What is expected: Print, word for word, the line containing "width: 307px;" and all lines beneath it to the end of the entries below. Pictures do not belong in the copy.
Data under study Block Start
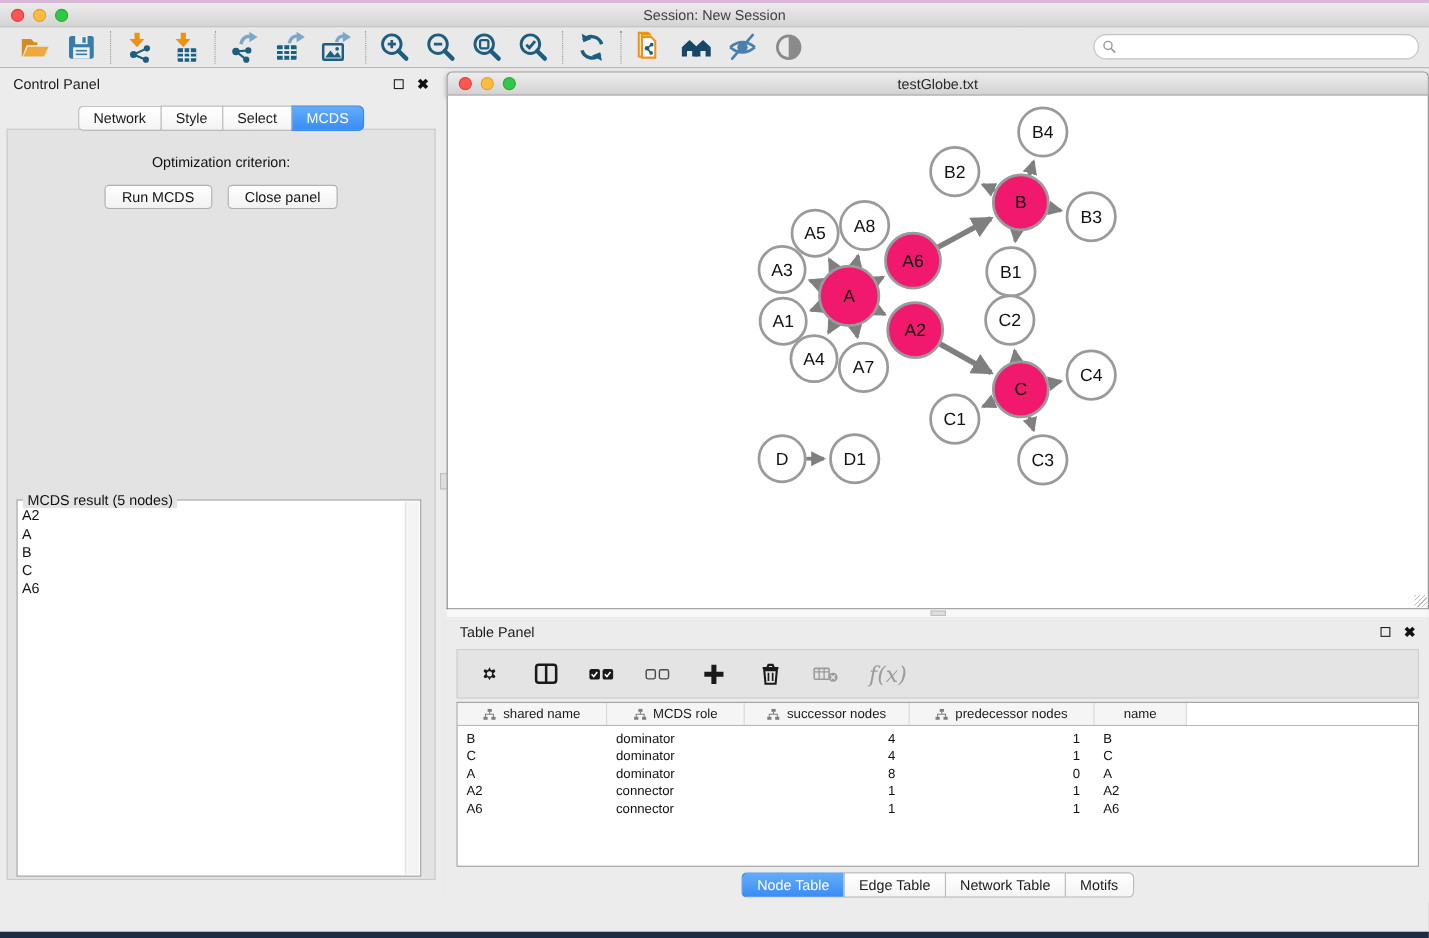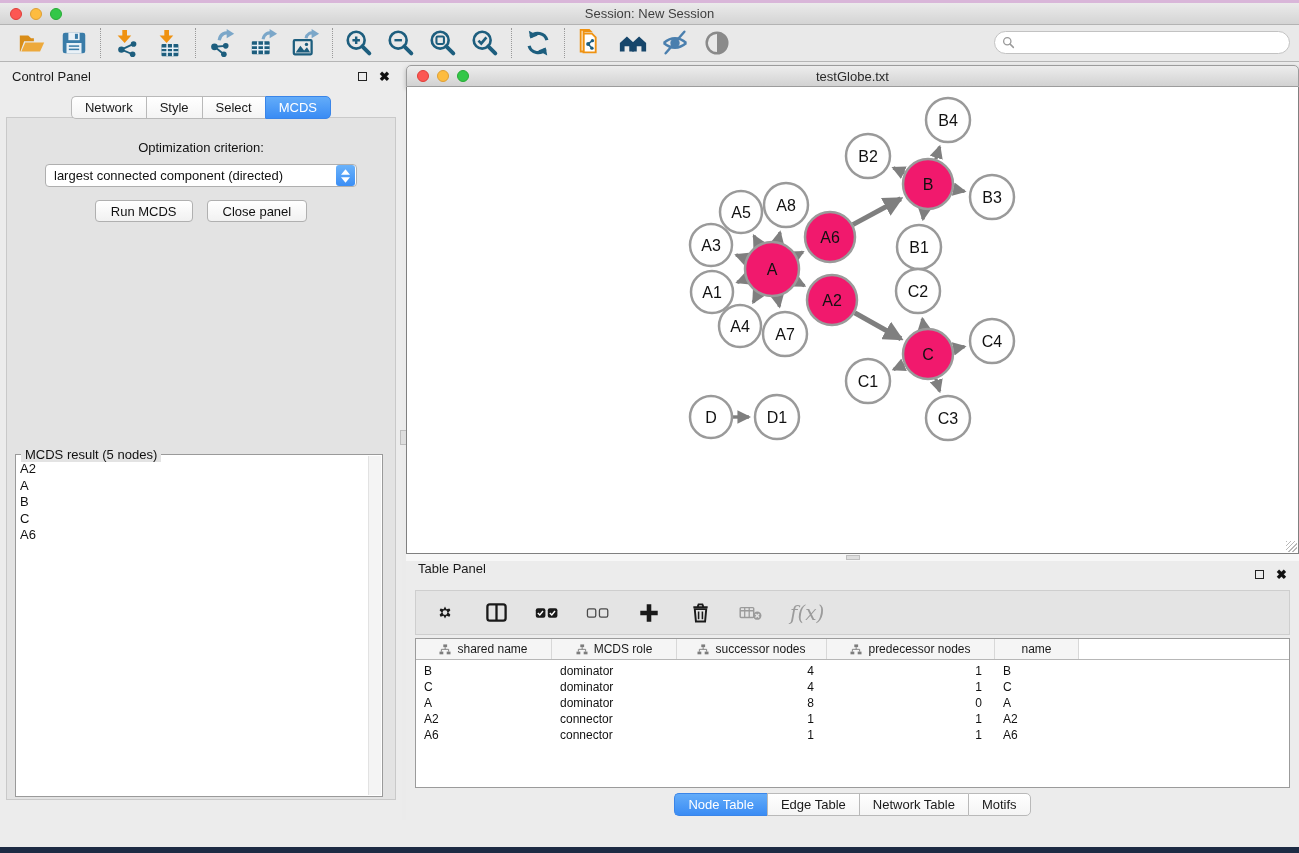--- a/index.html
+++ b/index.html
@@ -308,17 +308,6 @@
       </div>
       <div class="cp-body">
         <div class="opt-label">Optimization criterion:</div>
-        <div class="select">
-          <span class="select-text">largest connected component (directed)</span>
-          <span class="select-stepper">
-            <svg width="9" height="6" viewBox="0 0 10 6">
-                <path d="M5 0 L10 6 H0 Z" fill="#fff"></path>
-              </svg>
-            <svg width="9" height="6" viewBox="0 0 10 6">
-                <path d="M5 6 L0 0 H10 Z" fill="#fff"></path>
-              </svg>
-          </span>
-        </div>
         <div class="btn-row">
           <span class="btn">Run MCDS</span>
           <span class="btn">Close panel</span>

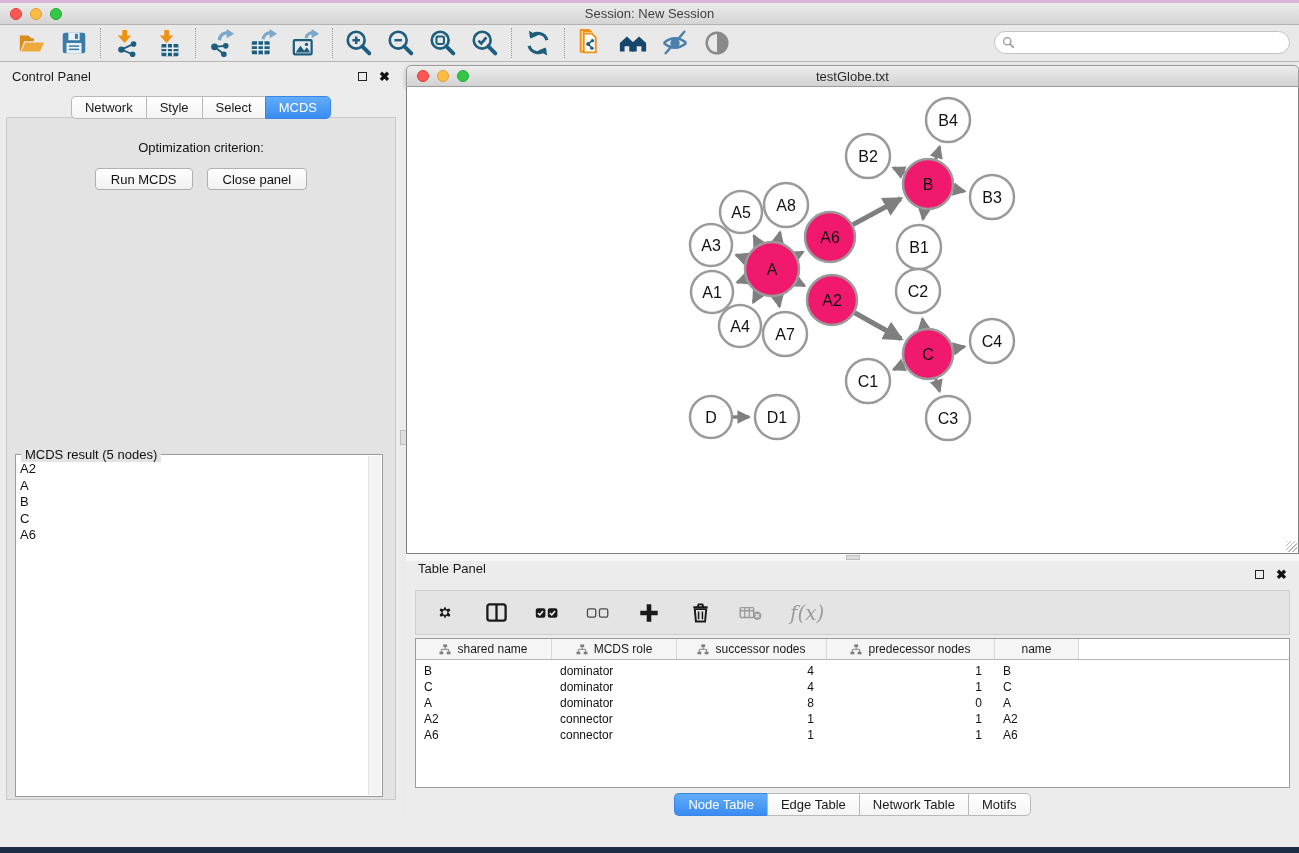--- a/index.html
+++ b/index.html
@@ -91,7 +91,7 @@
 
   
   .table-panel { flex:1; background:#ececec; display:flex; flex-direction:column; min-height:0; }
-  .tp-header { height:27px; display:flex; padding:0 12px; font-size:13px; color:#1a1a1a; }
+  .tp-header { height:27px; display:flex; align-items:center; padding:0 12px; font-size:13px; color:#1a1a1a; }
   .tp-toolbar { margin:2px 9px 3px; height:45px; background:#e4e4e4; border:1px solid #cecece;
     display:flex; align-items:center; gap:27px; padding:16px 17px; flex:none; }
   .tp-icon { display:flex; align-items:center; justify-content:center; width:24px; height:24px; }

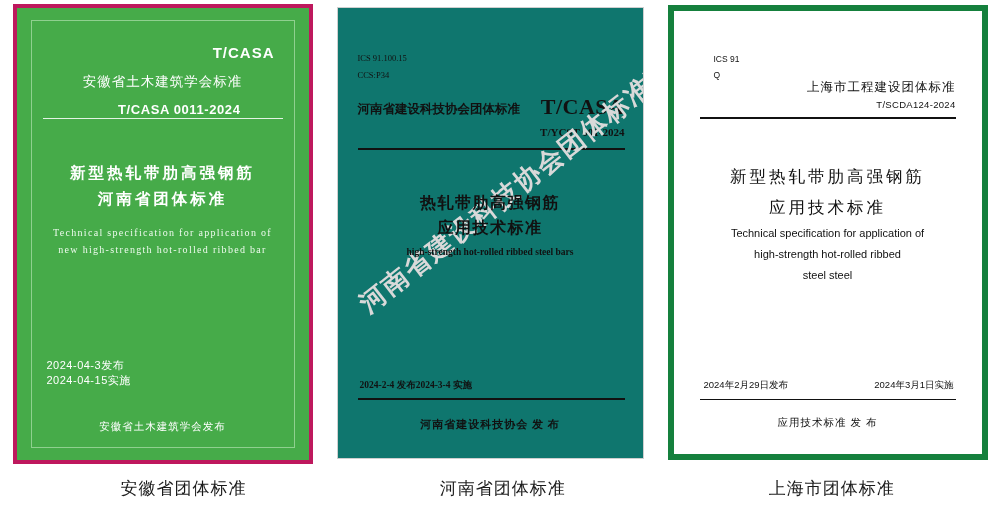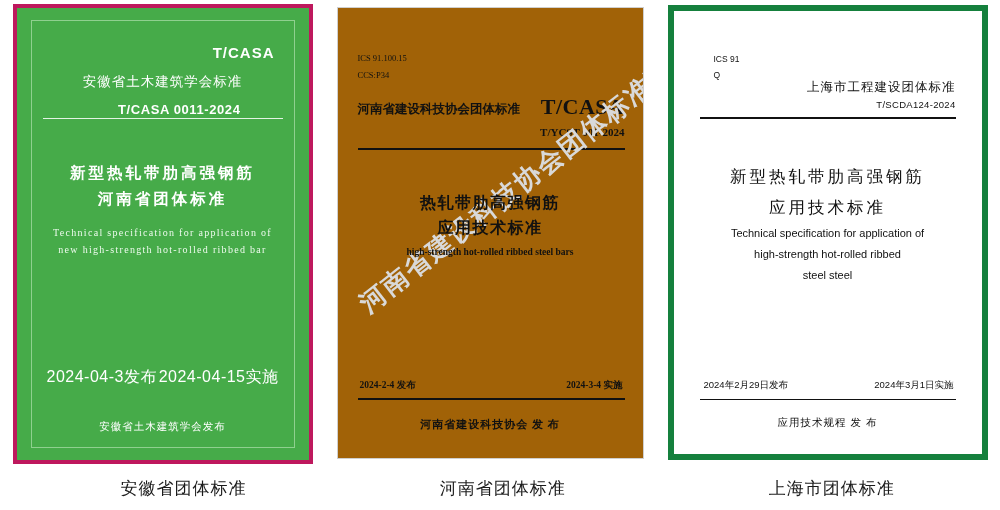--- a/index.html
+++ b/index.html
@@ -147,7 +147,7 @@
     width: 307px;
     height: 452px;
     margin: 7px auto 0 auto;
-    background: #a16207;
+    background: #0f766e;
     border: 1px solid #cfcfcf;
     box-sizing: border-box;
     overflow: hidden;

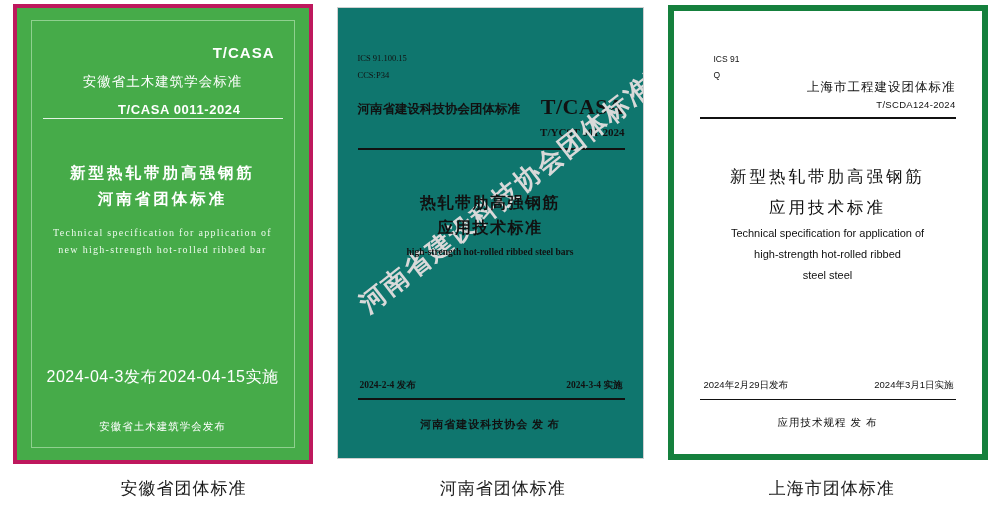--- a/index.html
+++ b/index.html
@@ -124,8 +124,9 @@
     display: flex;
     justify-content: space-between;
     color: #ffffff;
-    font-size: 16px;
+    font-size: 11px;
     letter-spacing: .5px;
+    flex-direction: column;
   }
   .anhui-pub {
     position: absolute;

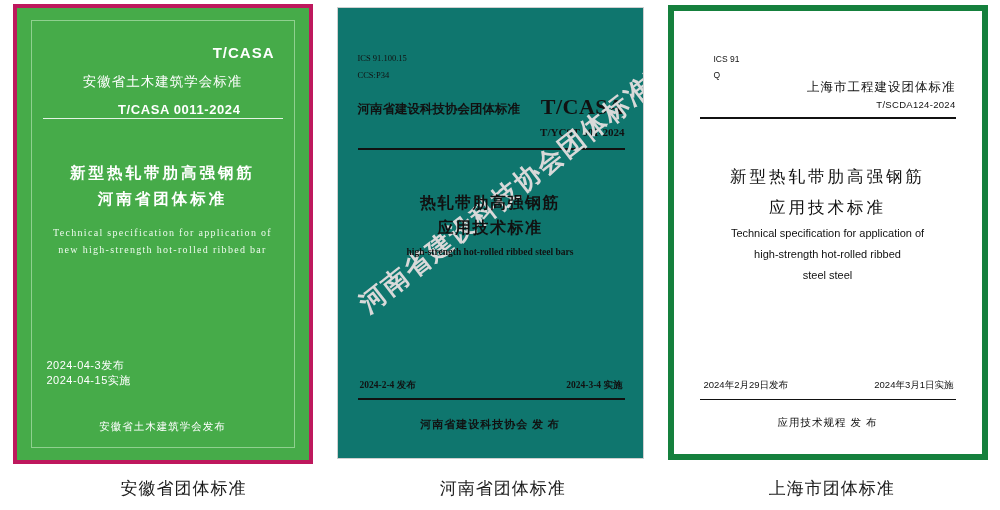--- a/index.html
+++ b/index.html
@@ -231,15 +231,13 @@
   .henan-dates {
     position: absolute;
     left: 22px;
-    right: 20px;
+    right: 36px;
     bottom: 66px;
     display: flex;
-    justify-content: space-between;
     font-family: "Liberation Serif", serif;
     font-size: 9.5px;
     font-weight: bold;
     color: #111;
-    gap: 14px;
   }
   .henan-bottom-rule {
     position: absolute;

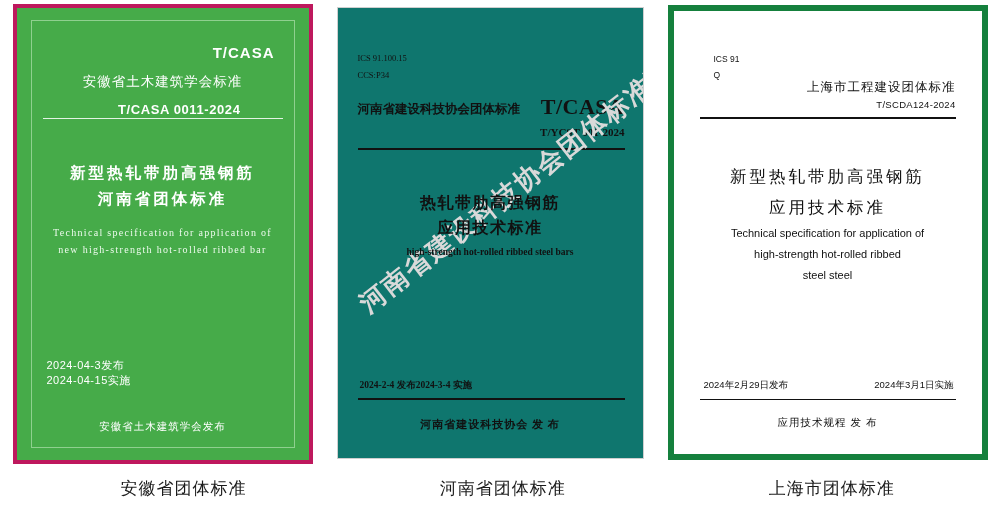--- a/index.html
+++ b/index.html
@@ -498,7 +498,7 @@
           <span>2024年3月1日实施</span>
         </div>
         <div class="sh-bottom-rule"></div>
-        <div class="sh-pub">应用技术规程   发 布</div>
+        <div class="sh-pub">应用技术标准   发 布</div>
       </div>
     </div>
Data under study Block End
Written answer:
     width: 307px;
     height: 452px;
     margin: 7px auto 0 auto;
-    background: #a16207;
+    background: #0f766e;
     border: 1px solid #cfcfcf;
     box-sizing: border-box;
     overflow: hidden;

--- a/index.html
+++ b/index.html
@@ -124,8 +124,9 @@
     display: flex;
     justify-content: space-between;
     color: #ffffff;
-    font-size: 16px;
+    font-size: 11px;
     letter-spacing: .5px;
+    flex-direction: column;
   }
   .anhui-pub {
     position: absolute;

--- a/index.html
+++ b/index.html
@@ -231,15 +231,13 @@
   .henan-dates {
     position: absolute;
     left: 22px;
-    right: 20px;
+    right: 36px;
     bottom: 66px;
     display: flex;
-    justify-content: space-between;
     font-family: "Liberation Serif", serif;
     font-size: 9.5px;
     font-weight: bold;
     color: #111;
-    gap: 14px;
   }
   .henan-bottom-rule {
     position: absolute;

--- a/index.html
+++ b/index.html
@@ -498,7 +498,7 @@
           <span>2024年3月1日实施</span>
         </div>
         <div class="sh-bottom-rule"></div>
-        <div class="sh-pub">应用技术规程   发 布</div>
+        <div class="sh-pub">应用技术标准   发 布</div>
       </div>
     </div>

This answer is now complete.